[Start of Attachment]
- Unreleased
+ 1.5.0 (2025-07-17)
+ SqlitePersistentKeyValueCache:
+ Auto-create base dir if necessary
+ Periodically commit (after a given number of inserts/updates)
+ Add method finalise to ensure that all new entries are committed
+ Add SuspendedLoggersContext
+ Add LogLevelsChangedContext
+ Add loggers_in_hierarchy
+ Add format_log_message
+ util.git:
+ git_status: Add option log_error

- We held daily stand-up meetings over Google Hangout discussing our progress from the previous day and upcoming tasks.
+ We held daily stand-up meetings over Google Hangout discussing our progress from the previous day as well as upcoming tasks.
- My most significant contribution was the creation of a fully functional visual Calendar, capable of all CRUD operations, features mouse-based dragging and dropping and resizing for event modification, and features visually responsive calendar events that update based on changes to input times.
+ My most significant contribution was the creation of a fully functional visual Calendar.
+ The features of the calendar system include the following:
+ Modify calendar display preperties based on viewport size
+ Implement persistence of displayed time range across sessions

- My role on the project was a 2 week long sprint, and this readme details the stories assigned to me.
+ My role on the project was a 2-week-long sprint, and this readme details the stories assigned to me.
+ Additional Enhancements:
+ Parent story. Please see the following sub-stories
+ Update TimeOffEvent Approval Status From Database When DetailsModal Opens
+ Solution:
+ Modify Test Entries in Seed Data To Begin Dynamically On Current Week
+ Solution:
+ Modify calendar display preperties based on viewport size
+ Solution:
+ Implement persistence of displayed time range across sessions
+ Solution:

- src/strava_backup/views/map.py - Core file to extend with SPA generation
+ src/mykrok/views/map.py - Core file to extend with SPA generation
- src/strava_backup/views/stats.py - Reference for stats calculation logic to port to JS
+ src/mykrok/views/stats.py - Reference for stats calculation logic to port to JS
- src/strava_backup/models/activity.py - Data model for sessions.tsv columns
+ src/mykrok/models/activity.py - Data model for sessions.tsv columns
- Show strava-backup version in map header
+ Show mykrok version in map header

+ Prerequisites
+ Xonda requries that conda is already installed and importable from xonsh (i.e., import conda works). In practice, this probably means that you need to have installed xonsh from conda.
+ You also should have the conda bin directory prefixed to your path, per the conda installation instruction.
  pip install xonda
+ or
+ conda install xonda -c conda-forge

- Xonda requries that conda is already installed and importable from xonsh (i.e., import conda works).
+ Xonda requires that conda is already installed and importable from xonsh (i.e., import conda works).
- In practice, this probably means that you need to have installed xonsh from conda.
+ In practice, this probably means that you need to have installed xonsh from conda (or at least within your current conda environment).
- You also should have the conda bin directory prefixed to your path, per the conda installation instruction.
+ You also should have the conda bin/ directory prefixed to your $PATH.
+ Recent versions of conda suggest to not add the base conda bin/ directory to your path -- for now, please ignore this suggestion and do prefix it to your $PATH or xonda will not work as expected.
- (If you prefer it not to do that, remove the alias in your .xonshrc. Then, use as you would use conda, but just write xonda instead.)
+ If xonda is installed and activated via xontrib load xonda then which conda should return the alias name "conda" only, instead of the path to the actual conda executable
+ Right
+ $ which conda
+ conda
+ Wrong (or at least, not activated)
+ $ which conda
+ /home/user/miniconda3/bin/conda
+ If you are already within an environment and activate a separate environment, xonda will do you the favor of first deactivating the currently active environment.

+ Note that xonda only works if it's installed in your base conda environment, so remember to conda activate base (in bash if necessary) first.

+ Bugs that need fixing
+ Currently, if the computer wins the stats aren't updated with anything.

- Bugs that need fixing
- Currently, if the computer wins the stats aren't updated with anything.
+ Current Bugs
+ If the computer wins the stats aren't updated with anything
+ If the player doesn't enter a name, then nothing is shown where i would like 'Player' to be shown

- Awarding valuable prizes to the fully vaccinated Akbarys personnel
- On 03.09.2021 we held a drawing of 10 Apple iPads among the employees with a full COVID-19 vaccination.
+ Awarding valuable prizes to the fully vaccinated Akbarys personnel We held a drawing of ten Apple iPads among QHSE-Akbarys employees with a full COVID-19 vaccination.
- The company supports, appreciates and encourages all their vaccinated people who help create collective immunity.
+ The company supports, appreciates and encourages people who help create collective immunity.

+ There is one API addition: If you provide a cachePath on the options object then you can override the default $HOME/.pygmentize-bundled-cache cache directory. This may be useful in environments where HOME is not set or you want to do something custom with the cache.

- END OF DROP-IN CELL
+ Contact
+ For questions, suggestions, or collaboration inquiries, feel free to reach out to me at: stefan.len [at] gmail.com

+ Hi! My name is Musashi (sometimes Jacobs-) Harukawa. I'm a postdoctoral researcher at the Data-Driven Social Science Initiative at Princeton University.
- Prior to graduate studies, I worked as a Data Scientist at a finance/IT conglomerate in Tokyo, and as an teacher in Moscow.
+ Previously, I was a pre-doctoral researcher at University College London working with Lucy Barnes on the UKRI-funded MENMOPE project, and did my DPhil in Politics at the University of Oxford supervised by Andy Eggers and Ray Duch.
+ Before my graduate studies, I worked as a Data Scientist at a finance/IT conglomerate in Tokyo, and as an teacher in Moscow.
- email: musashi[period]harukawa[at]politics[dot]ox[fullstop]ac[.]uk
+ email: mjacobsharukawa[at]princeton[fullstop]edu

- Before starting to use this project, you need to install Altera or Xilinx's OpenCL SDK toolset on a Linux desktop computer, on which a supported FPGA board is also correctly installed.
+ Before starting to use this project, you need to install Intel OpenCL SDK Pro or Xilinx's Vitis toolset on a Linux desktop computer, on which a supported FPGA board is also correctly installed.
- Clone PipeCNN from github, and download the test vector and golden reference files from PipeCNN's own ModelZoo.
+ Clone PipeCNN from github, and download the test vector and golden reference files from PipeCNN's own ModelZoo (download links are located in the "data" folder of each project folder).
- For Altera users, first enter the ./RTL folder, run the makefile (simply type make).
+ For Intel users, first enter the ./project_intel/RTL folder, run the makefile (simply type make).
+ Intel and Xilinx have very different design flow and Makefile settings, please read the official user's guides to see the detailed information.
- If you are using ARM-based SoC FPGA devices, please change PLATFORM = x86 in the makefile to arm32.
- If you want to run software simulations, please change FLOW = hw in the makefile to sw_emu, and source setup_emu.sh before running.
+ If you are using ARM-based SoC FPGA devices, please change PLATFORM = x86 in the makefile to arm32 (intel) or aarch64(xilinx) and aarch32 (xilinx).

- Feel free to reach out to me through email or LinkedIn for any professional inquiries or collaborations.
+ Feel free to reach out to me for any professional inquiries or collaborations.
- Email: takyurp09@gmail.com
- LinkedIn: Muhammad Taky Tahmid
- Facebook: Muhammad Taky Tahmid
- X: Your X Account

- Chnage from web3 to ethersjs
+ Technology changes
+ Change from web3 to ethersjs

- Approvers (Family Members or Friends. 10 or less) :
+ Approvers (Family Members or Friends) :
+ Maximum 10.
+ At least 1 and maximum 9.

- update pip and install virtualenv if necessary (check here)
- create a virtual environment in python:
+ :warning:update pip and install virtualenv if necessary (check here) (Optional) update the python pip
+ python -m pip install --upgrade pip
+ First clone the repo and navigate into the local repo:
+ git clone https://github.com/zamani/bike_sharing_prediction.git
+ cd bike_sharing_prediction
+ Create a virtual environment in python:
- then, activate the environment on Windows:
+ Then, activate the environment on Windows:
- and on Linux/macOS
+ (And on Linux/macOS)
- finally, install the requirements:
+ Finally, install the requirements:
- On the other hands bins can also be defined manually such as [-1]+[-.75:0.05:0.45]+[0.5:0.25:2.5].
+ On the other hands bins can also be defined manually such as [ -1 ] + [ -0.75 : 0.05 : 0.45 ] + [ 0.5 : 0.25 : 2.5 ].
[End of Attachment]
From the first line to the last, return the data above exactly.

• _Solution for this exercise_:
- Unreleased
+ 1.5.0 (2025-07-17)
+ SqlitePersistentKeyValueCache:
+ Auto-create base dir if necessary
+ Periodically commit (after a given number of inserts/updates)
+ Add method finalise to ensure that all new entries are committed
+ Add SuspendedLoggersContext
+ Add LogLevelsChangedContext
+ Add loggers_in_hierarchy
+ Add format_log_message
+ util.git:
+ git_status: Add option log_error

- We held daily stand-up meetings over Google Hangout discussing our progress from the previous day and upcoming tasks.
+ We held daily stand-up meetings over Google Hangout discussing our progress from the previous day as well as upcoming tasks.
- My most significant contribution was the creation of a fully functional visual Calendar, capable of all CRUD operations, features mouse-based dragging and dropping and resizing for event modification, and features visually responsive calendar events that update based on changes to input times.
+ My most significant contribution was the creation of a fully functional visual Calendar.
+ The features of the calendar system include the following:
+ Modify calendar display preperties based on viewport size
+ Implement persistence of displayed time range across sessions

- My role on the project was a 2 week long sprint, and this readme details the stories assigned to me.
+ My role on the project was a 2-week-long sprint, and this readme details the stories assigned to me.
+ Additional Enhancements:
+ Parent story. Please see the following sub-stories
+ Update TimeOffEvent Approval Status From Database When DetailsModal Opens
+ Solution:
+ Modify Test Entries in Seed Data To Begin Dynamically On Current Week
+ Solution:
+ Modify calendar display preperties based on viewport size
+ Solution:
+ Implement persistence of displayed time range across sessions
+ Solution:

- src/strava_backup/views/map.py - Core file to extend with SPA generation
+ src/mykrok/views/map.py - Core file to extend with SPA generation
- src/strava_backup/views/stats.py - Reference for stats calculation logic to port to JS
+ src/mykrok/views/stats.py - Reference for stats calculation logic to port to JS
- src/strava_backup/models/activity.py - Data model for sessions.tsv columns
+ src/mykrok/models/activity.py - Data model for sessions.tsv columns
- Show strava-backup version in map header
+ Show mykrok version in map header

+ Prerequisites
+ Xonda requries that conda is already installed and importable from xonsh (i.e., import conda works). In practice, this probably means that you need to have installed xonsh from conda.
+ You also should have the conda bin directory prefixed to your path, per the conda installation instruction.
  pip install xonda
+ or
+ conda install xonda -c conda-forge

- Xonda requries that conda is already installed and importable from xonsh (i.e., import conda works).
+ Xonda requires that conda is already installed and importable from xonsh (i.e., import conda works).
- In practice, this probably means that you need to have installed xonsh from conda.
+ In practice, this probably means that you need to have installed xonsh from conda (or at least within your current conda environment).
- You also should have the conda bin directory prefixed to your path, per the conda installation instruction.
+ You also should have the conda bin/ directory prefixed to your $PATH.
+ Recent versions of conda suggest to not add the base conda bin/ directory to your path -- for now, please ignore this suggestion and do prefix it to your $PATH or xonda will not work as expected.
- (If you prefer it not to do that, remove the alias in your .xonshrc. Then, use as you would use conda, but just write xonda instead.)
+ If xonda is installed and activated via xontrib load xonda then which conda should return the alias name "conda" only, instead of the path to the actual conda executable
+ Right
+ $ which conda
+ conda
+ Wrong (or at least, not activated)
+ $ which conda
+ /home/user/miniconda3/bin/conda
+ If you are already within an environment and activate a separate environment, xonda will do you the favor of first deactivating the currently active environment.

+ Note that xonda only works if it's installed in your base conda environment, so remember to conda activate base (in bash if necessary) first.

+ Bugs that need fixing
+ Currently, if the computer wins the stats aren't updated with anything.

- Bugs that need fixing
- Currently, if the computer wins the stats aren't updated with anything.
+ Current Bugs
+ If the computer wins the stats aren't updated with anything
+ If the player doesn't enter a name, then nothing is shown where i would like 'Player' to be shown

- Awarding valuable prizes to the fully vaccinated Akbarys personnel
- On 03.09.2021 we held a drawing of 10 Apple iPads among the employees with a full COVID-19 vaccination.
+ Awarding valuable prizes to the fully vaccinated Akbarys personnel We held a drawing of ten Apple iPads among QHSE-Akbarys employees with a full COVID-19 vaccination.
- The company supports, appreciates and encourages all their vaccinated people who help create collective immunity.
+ The company supports, appreciates and encourages people who help create collective immunity.

+ There is one API addition: If you provide a cachePath on the options object then you can override the default $HOME/.pygmentize-bundled-cache cache directory. This may be useful in environments where HOME is not set or you want to do something custom with the cache.

- END OF DROP-IN CELL
+ Contact
+ For questions, suggestions, or collaboration inquiries, feel free to reach out to me at: stefan.len [at] gmail.com

+ Hi! My name is Musashi (sometimes Jacobs-) Harukawa. I'm a postdoctoral researcher at the Data-Driven Social Science Initiative at Princeton University.
- Prior to graduate studies, I worked as a Data Scientist at a finance/IT conglomerate in Tokyo, and as an teacher in Moscow.
+ Previously, I was a pre-doctoral researcher at University College London working with Lucy Barnes on the UKRI-funded MENMOPE project, and did my DPhil in Politics at the University of Oxford supervised by Andy Eggers and Ray Duch.
+ Before my graduate studies, I worked as a Data Scientist at a finance/IT conglomerate in Tokyo, and as an teacher in Moscow.
- email: musashi[period]harukawa[at]politics[dot]ox[fullstop]ac[.]uk
+ email: mjacobsharukawa[at]princeton[fullstop]edu

- Before starting to use this project, you need to install Altera or Xilinx's OpenCL SDK toolset on a Linux desktop computer, on which a supported FPGA board is also correctly installed.
+ Before starting to use this project, you need to install Intel OpenCL SDK Pro or Xilinx's Vitis toolset on a Linux desktop computer, on which a supported FPGA board is also correctly installed.
- Clone PipeCNN from github, and download the test vector and golden reference files from PipeCNN's own ModelZoo.
+ Clone PipeCNN from github, and download the test vector and golden reference files from PipeCNN's own ModelZoo (download links are located in the "data" folder of each project folder).
- For Altera users, first enter the ./RTL folder, run the makefile (simply type make).
+ For Intel users, first enter the ./project_intel/RTL folder, run the makefile (simply type make).
+ Intel and Xilinx have very different design flow and Makefile settings, please read the official user's guides to see the detailed information.
- If you are using ARM-based SoC FPGA devices, please change PLATFORM = x86 in the makefile to arm32.
- If you want to run software simulations, please change FLOW = hw in the makefile to sw_emu, and source setup_emu.sh before running.
+ If you are using ARM-based SoC FPGA devices, please change PLATFORM = x86 in the makefile to arm32 (intel) or aarch64(xilinx) and aarch32 (xilinx).

- Feel free to reach out to me through email or LinkedIn for any professional inquiries or collaborations.
+ Feel free to reach out to me for any professional inquiries or collaborations.
- Email: takyurp09@gmail.com
- LinkedIn: Muhammad Taky Tahmid
- Facebook: Muhammad Taky Tahmid
- X: Your X Account

- Chnage from web3 to ethersjs
+ Technology changes
+ Change from web3 to ethersjs

- Approvers (Family Members or Friends. 10 or less) :
+ Approvers (Family Members or Friends) :
+ Maximum 10.
+ At least 1 and maximum 9.

- update pip and install virtualenv if necessary (check here)
- create a virtual environment in python:
+ :warning:update pip and install virtualenv if necessary (check here) (Optional) update the python pip
+ python -m pip install --upgrade pip
+ First clone the repo and navigate into the local repo:
+ git clone https://github.com/zamani/bike_sharing_prediction.git
+ cd bike_sharing_prediction
+ Create a virtual environment in python:
- then, activate the environment on Windows:
+ Then, activate the environment on Windows:
- and on Linux/macOS
+ (And on Linux/macOS)
- finally, install the requirements:
+ Finally, install the requirements:
- On the other hands bins can also be defined manually such as [-1]+[-.75:0.05:0.45]+[0.5:0.25:2.5].
+ On the other hands bins can also be defined manually such as [ -1 ] + [ -0.75 : 0.05 : 0.45 ] + [ 0.5 : 0.25 : 2.5 ].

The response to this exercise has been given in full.